Amy Murphy-DeMeo, 52, of Ormond Beach believes in freedom of speech and religion but thinks the church's political activism made it an inappropriate place to vote in Tuesday's election.

"It's just the principle of the thing," she said. "I have a God-given, taxpayer right to vote without (the polling place) trying to influence me."

I'm not sure which part of that quote is the funniest but the article explains that Murphy-DeMeo's view is that voting in churches violates the separation of church and state. Courts have tended to disagree with that view, but the issue is legitimate and worthy of coverage.

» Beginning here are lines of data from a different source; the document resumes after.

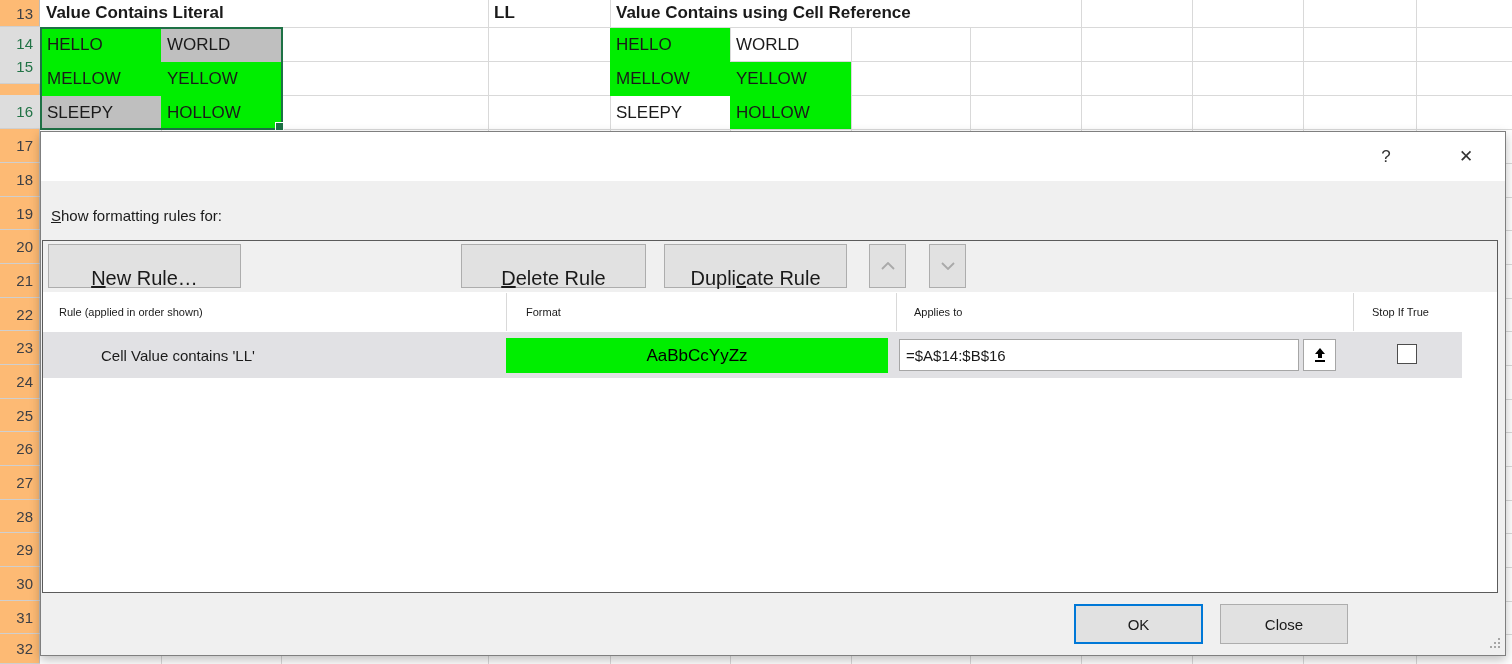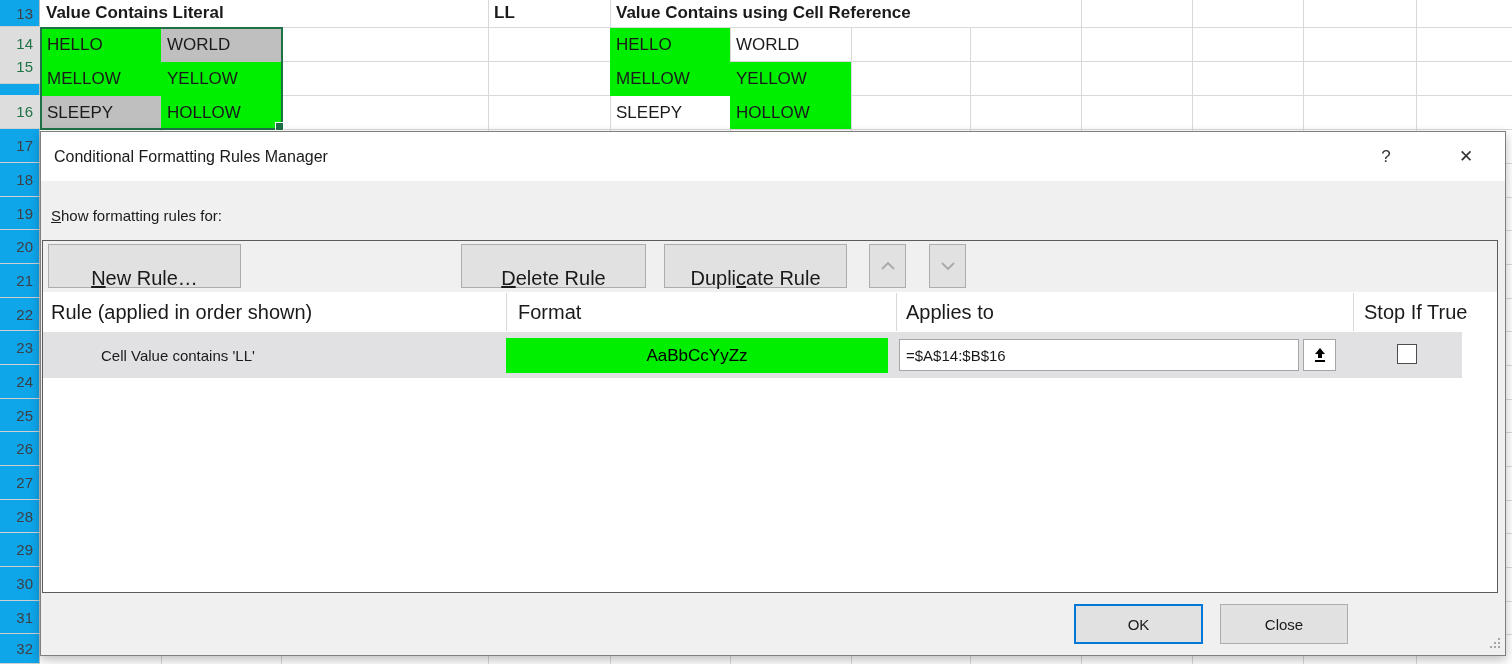"13" .rowhead-col { background: #0ea5e9 -> #fdba74 }
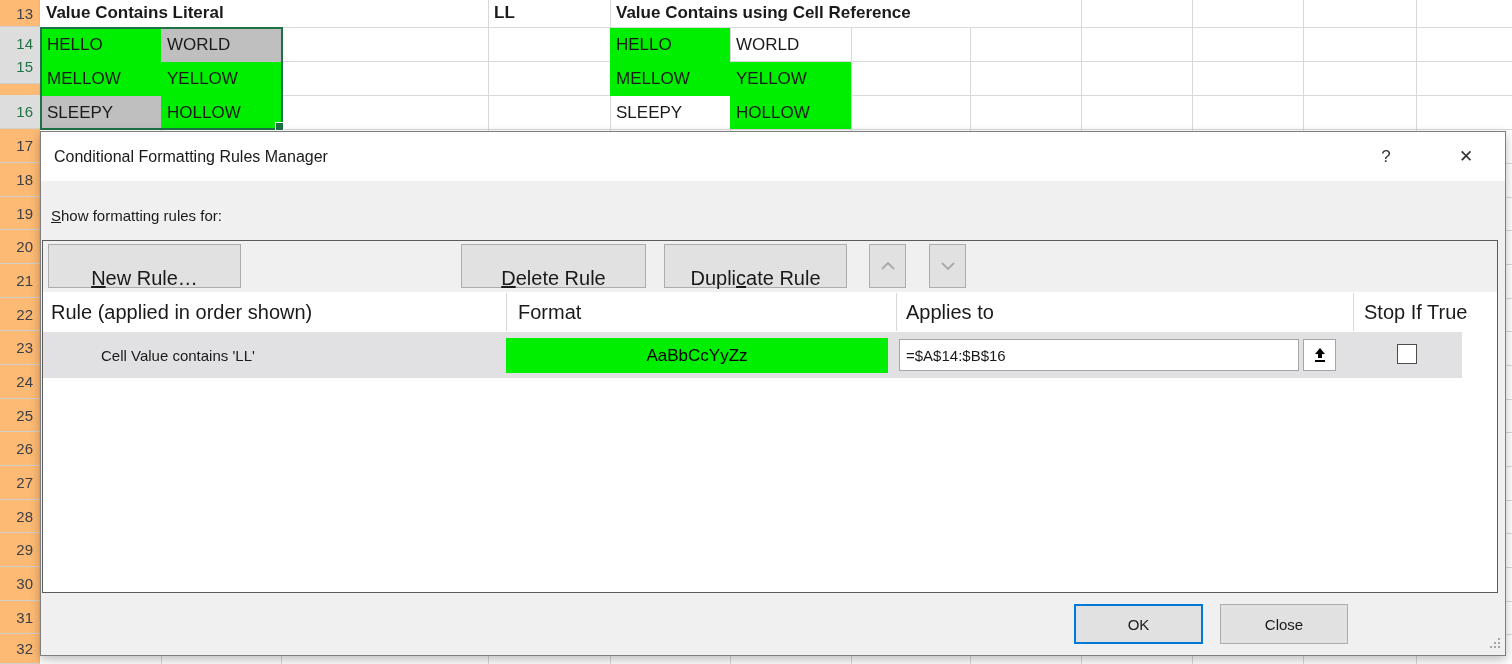"Conditional Formatting Rules Manager" div.dlg-title { html: <div>Conditional Formatting Rules Manager</div> -> none }
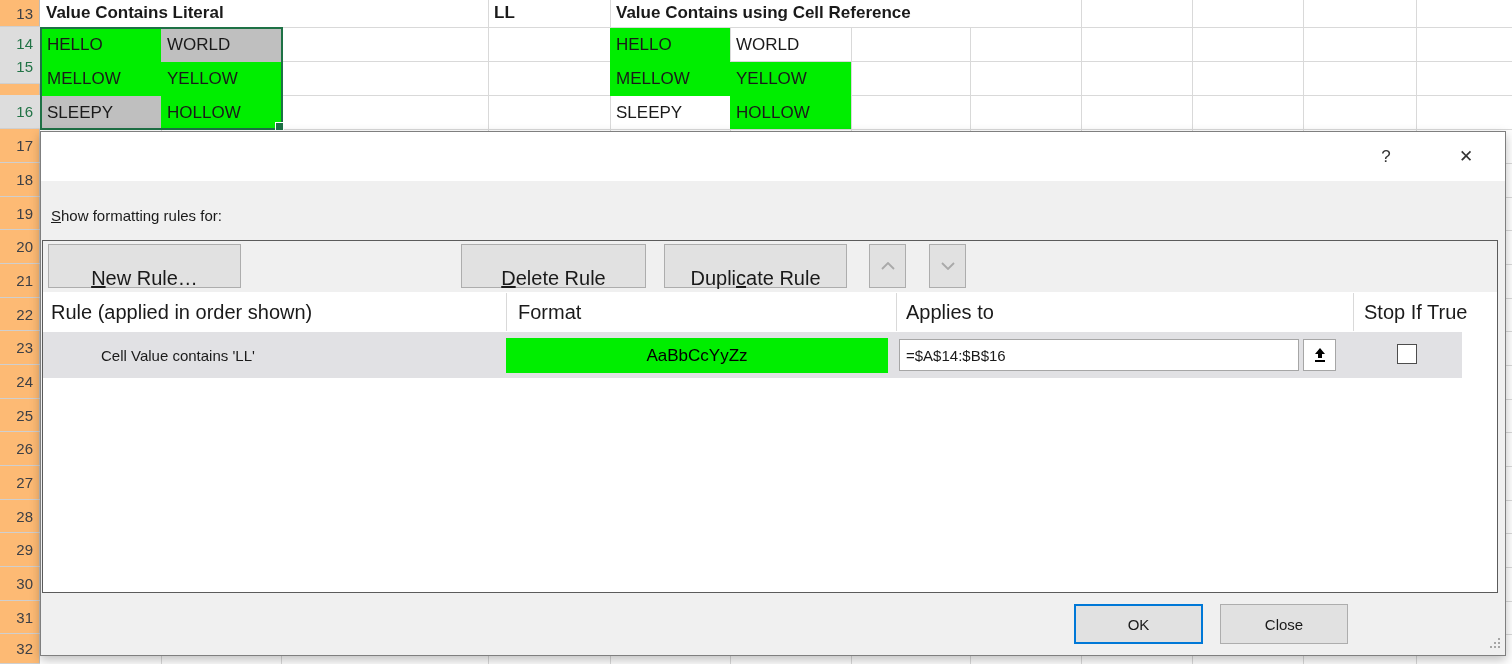"Rule (applied in order shown)" .hdr-cell { font-size: 20px -> 11px; margin-left: none -> 8px }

Haug interviews election officials and finds that schools are not used as polling locales in Volusia County, Florida, because every poll worker would have to undergo a background check. Also, Murphy-DeMeo was the only person to complain about the church site and the abortion protest banner was more than 100 feet from the entrance to the polling place.

But what I thought was so interesting about this article was that it assumed that a sign on church property protesting abortion was solely a political statement. Obviously the fact that it's legal to have an abortion in the United States through all nine months of pregnancy is a political matter. But the church's position on abortion is theological. And a banner asking people to pray to end abortion strikes me primarily as a spiritual request. Contrast it, for instance, with a banner asking people to vote against candidates who support abortion. Christians who oppose abortion may have various ideas about how -- or even whether -- to engage the issue politically, but they all pray for it to end. I'm not saying there aren't political overtones but it would have been nice to have included the view that church opposition to abortion might not be political so much as theological.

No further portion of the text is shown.